#### Work instructions
Only the lines holding "commit" are wanted here; copy each from the listing.

[Opening Input material section]

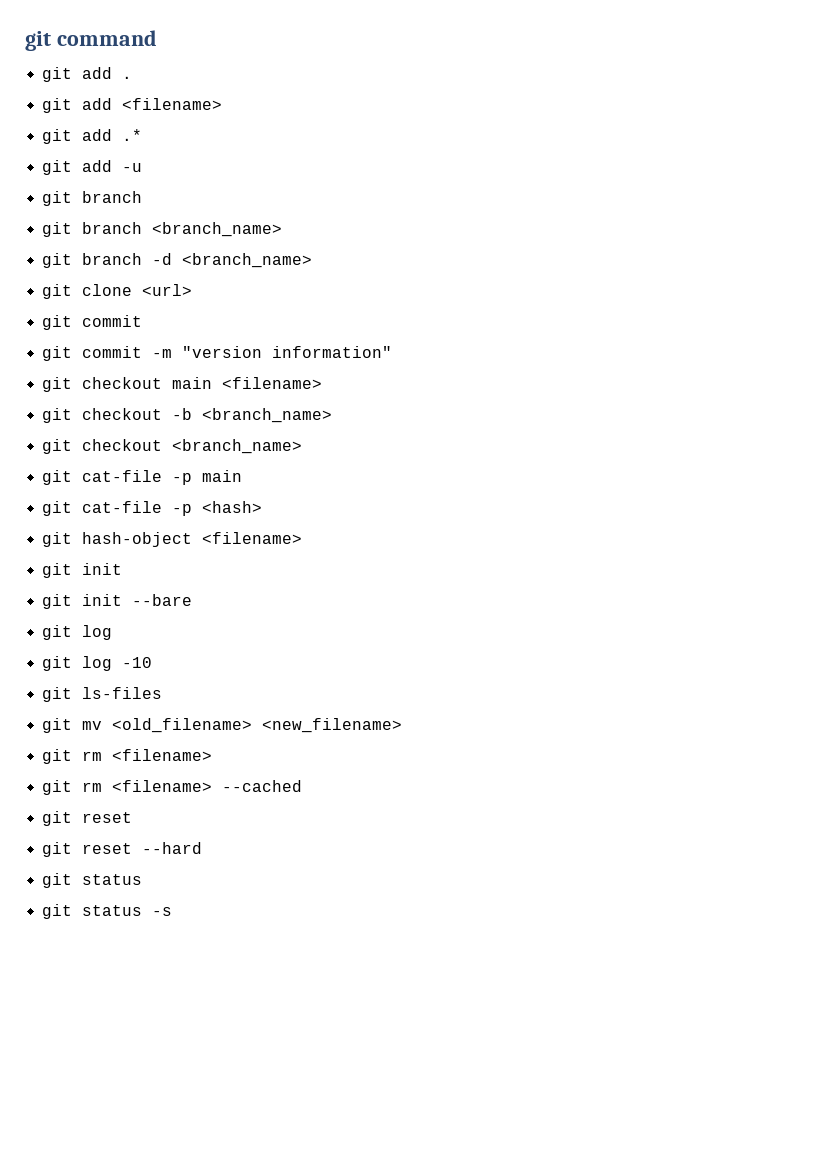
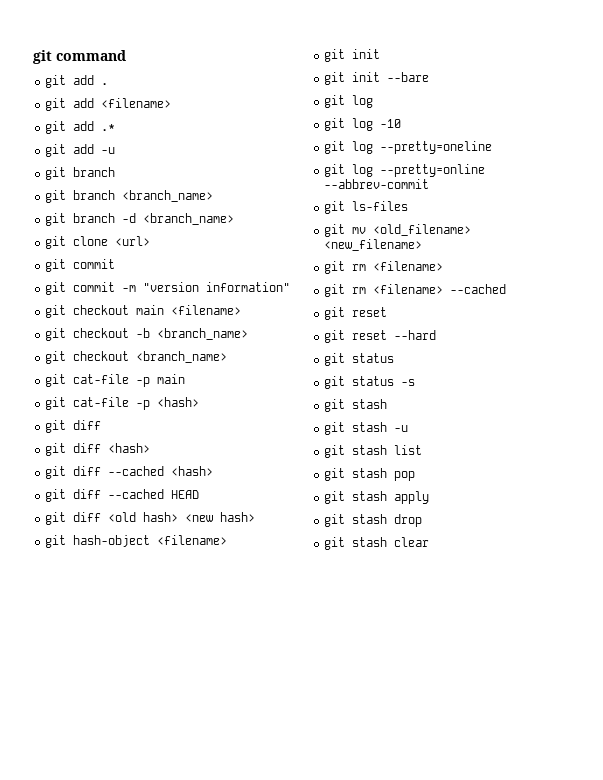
(263, 507) none -> [45,420,102,433] [45,443,151,456] [45,466,214,479] [45,489,200,502] [45,512,256,525] // git diff // git diff <hash> // git diff --cached <hash> // git diff --cached HEAD // git diff <old hash> <new hash>
(153, 662) none -> [324,141,493,154] [324,164,486,177] [324,179,430,189] // git log --pretty=oneline // git log --pretty=online --abbrev-commit
(173, 911) none -> [324,399,388,412] [324,422,409,435] [324,445,423,458] [324,468,416,481] [324,491,430,504] [324,514,423,527] [324,537,430,550] // git stash // git stash -u // git stash list // git stash pop // git stash apply // git stash drop // git stash clear

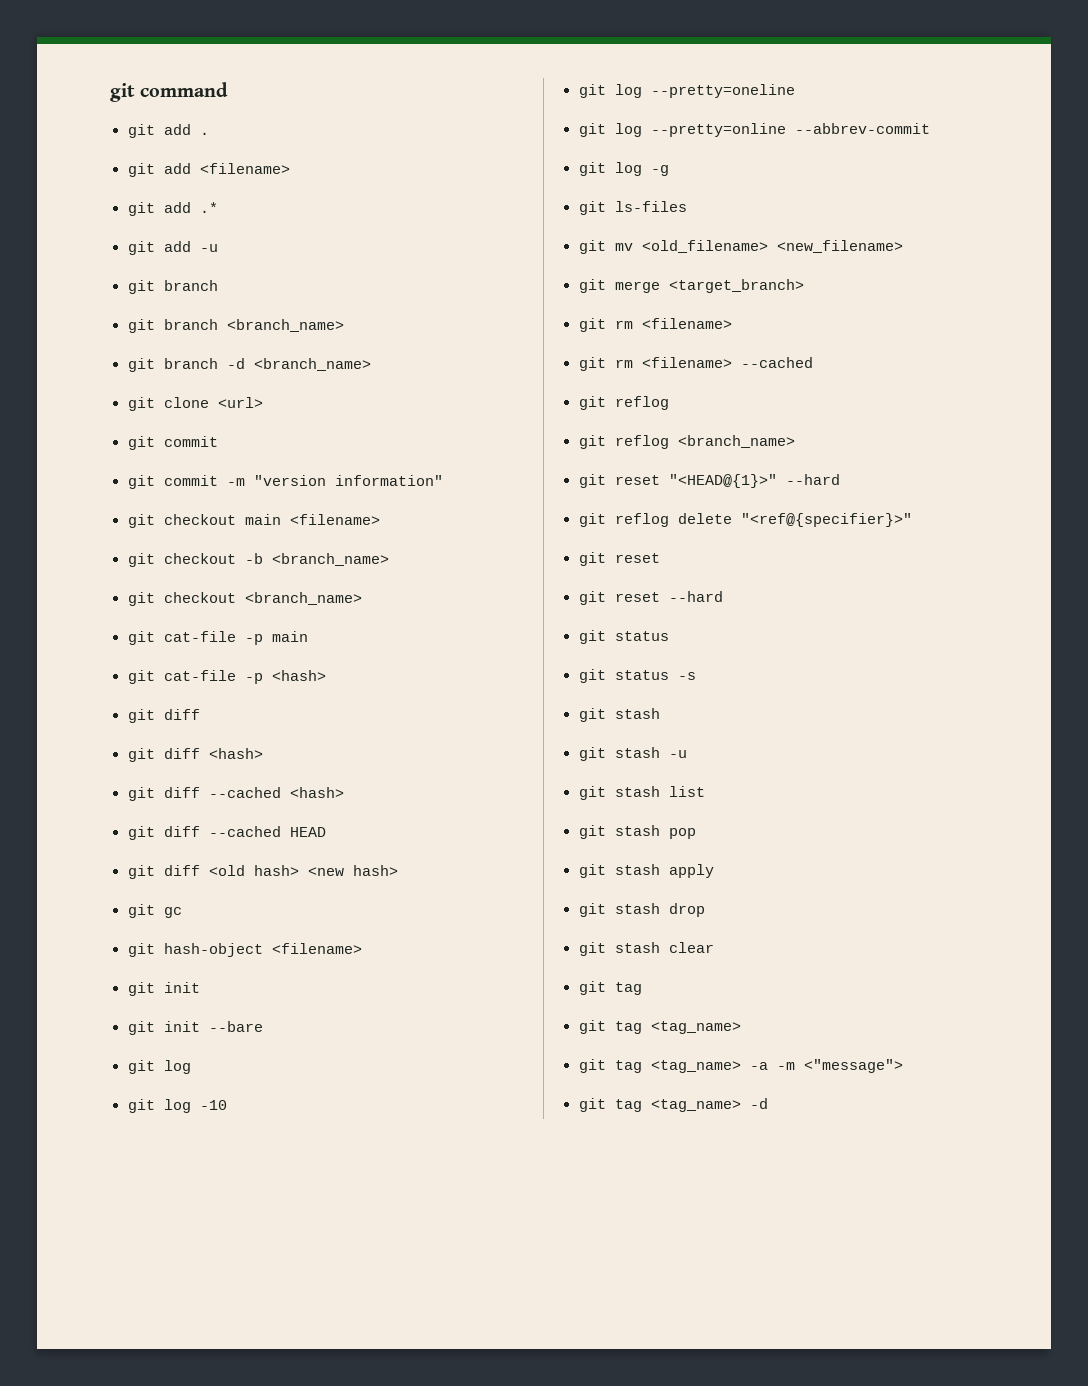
(256, 517) none -> [127,904,182,918] // git gc
(430, 184) none -> [578,162,669,176] // git log -g
(423, 245) none -> [578,279,804,293] // git merge <target_branch>
(507, 289) none -> [578,396,669,410] [578,435,795,449] [578,474,840,488] [578,513,912,527] // git reflog // git reflog <branch_name> // git reset "<HEAD@{1}>" --hard // git reflog delete "<ref@{specifier}>"
(430, 542) none -> [578,981,642,995] [578,1020,741,1034] [578,1059,903,1073] [578,1098,768,1112] // git tag // git tag <tag_name> // git tag <tag_name> -a -m <"message"> // git tag <tag_name> -d

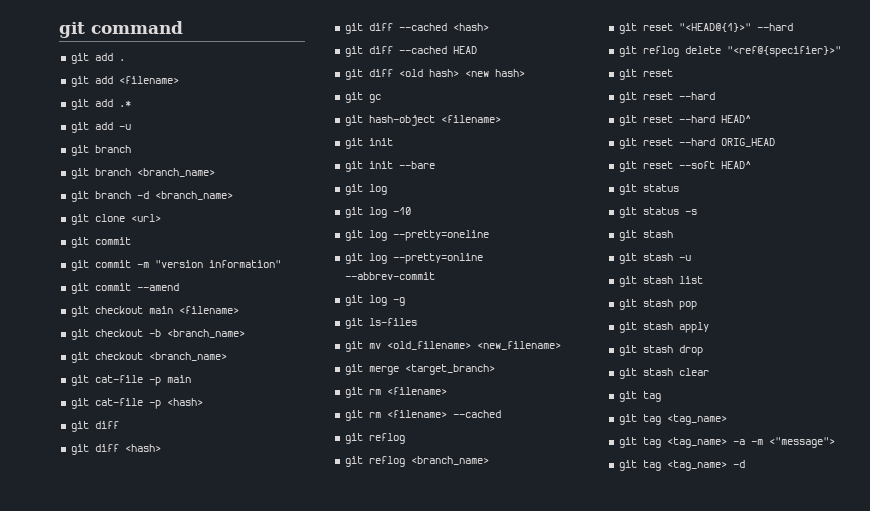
(443, 480) none -> [71,283,180,294] // git commit --amend
(723, 596) none -> [619,115,752,126] [619,138,776,149] [619,161,752,172] // git reset --hard HEAD^ // git reset --hard ORIG_HEAD // git reset --soft HEAD^

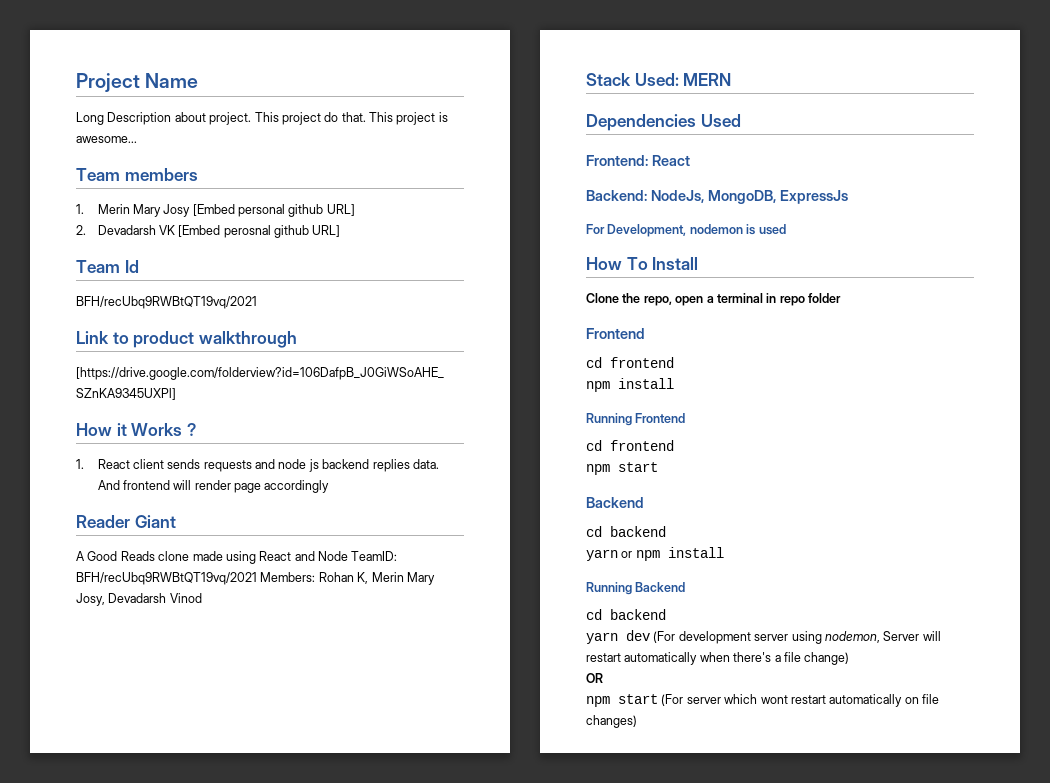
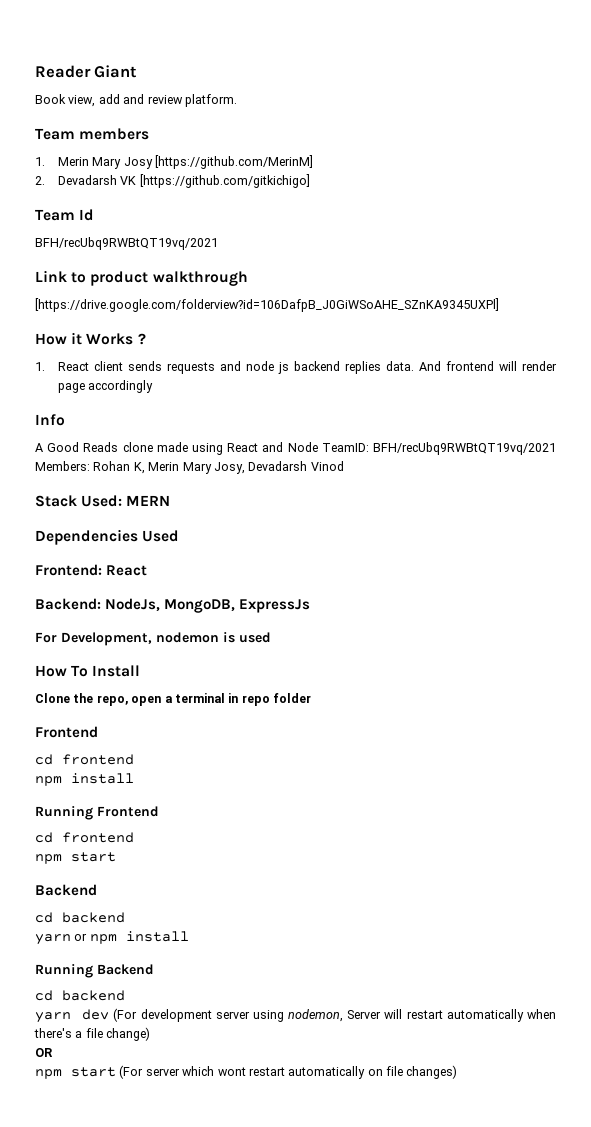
[76,73,199,92] [76,112,448,125] [76,136,137,143] Project Name // Long Description about project. This project do that. This project is awesome... -> [35,65,138,78] [35,94,237,107] Reader Giant // Book view, add and review platform.
[192,204,355,217] [Embed personal github URL] -> [154,155,313,169] [https://github.com/MerinM]
[178,225,341,238] [Embed perosnal github URL] -> [139,174,310,188] [https://github.com/gitkichigo]
[76,515,176,528] Reader Giant -> [35,414,65,426] Info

[Closing Input material section]

#### Response box
(153, 662) none -> [324,141,493,154] [324,164,486,177] [324,179,430,189] // git log --pretty=oneline // git log --pretty=online --abbrev-commit
(443, 480) none -> [71,283,180,294] // git commit --amend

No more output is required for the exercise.